- Problem to work on: Identify, in the records below, every line where the string "none" appears, and copy each such line.

- Data shown:
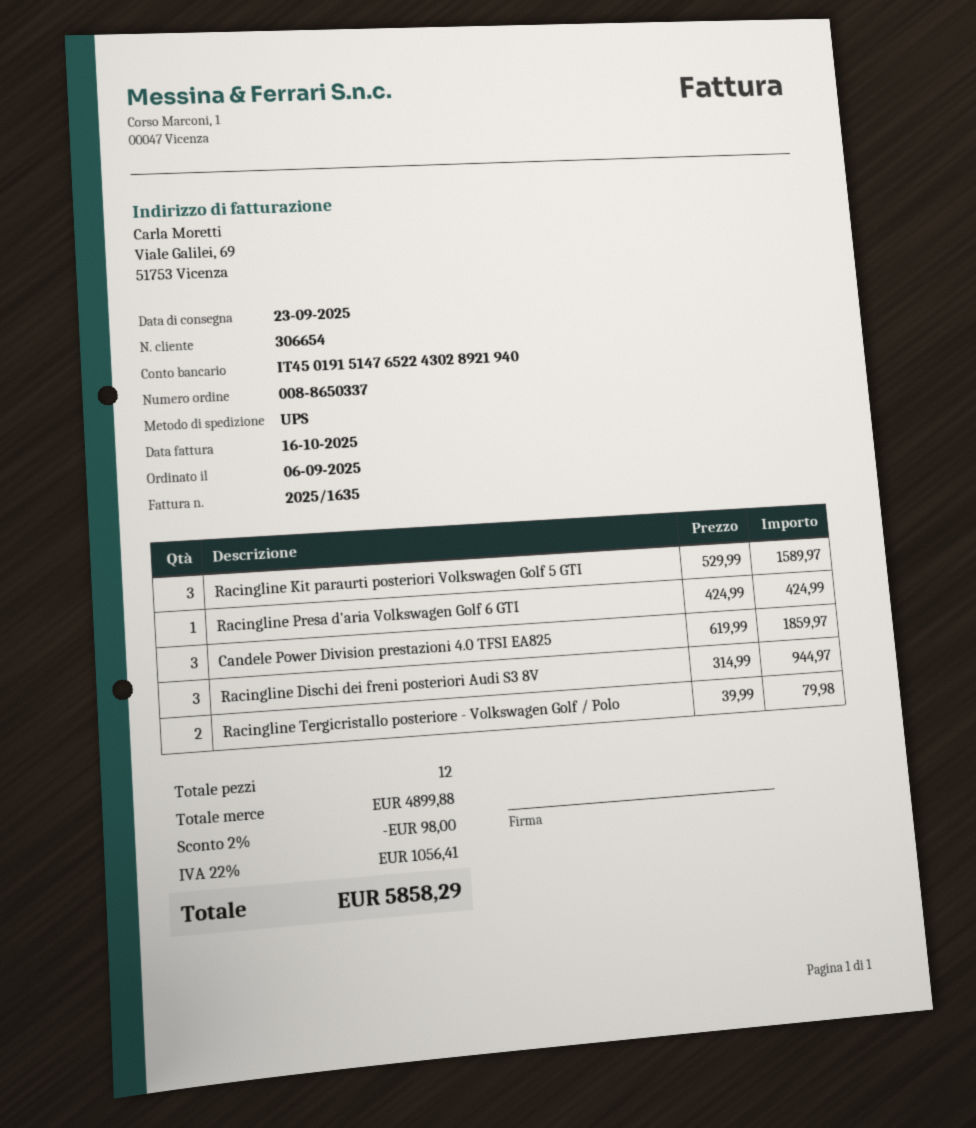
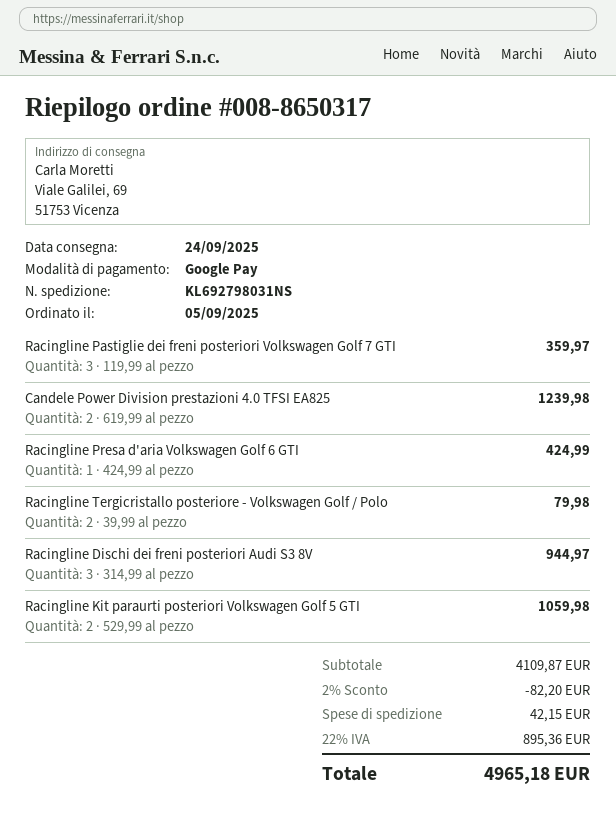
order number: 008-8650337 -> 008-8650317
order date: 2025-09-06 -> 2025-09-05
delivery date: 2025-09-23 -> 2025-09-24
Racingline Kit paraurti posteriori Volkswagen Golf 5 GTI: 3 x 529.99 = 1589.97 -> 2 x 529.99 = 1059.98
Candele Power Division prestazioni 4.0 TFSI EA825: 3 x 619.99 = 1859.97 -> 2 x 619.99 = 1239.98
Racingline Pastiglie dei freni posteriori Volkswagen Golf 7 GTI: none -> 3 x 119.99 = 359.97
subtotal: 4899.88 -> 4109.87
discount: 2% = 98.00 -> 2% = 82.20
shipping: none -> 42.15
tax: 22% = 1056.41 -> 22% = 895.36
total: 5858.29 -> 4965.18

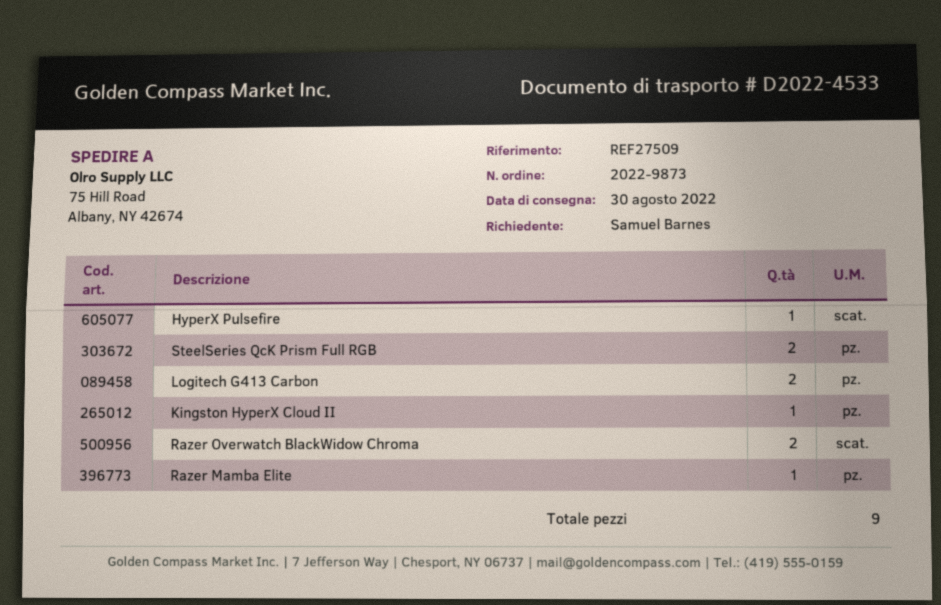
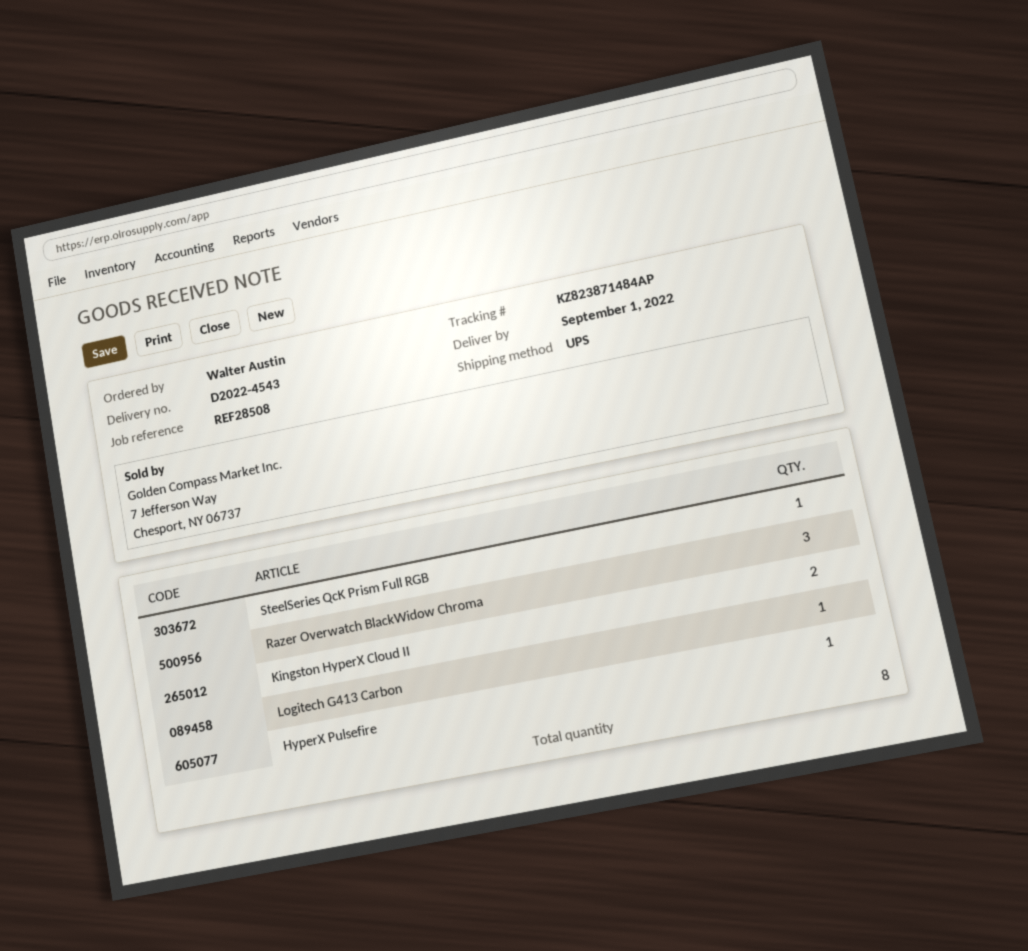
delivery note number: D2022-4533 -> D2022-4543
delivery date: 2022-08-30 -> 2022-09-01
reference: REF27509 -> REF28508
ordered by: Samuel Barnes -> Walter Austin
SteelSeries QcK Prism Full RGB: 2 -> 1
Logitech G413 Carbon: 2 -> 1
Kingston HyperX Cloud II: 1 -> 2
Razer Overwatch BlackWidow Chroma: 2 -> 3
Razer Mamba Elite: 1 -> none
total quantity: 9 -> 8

- Exercise answer:
Racingline Pastiglie dei freni posteriori Volkswagen Golf 7 GTI: none -> 3 x 119.99 = 359.97
shipping: none -> 42.15
Razer Mamba Elite: 1 -> none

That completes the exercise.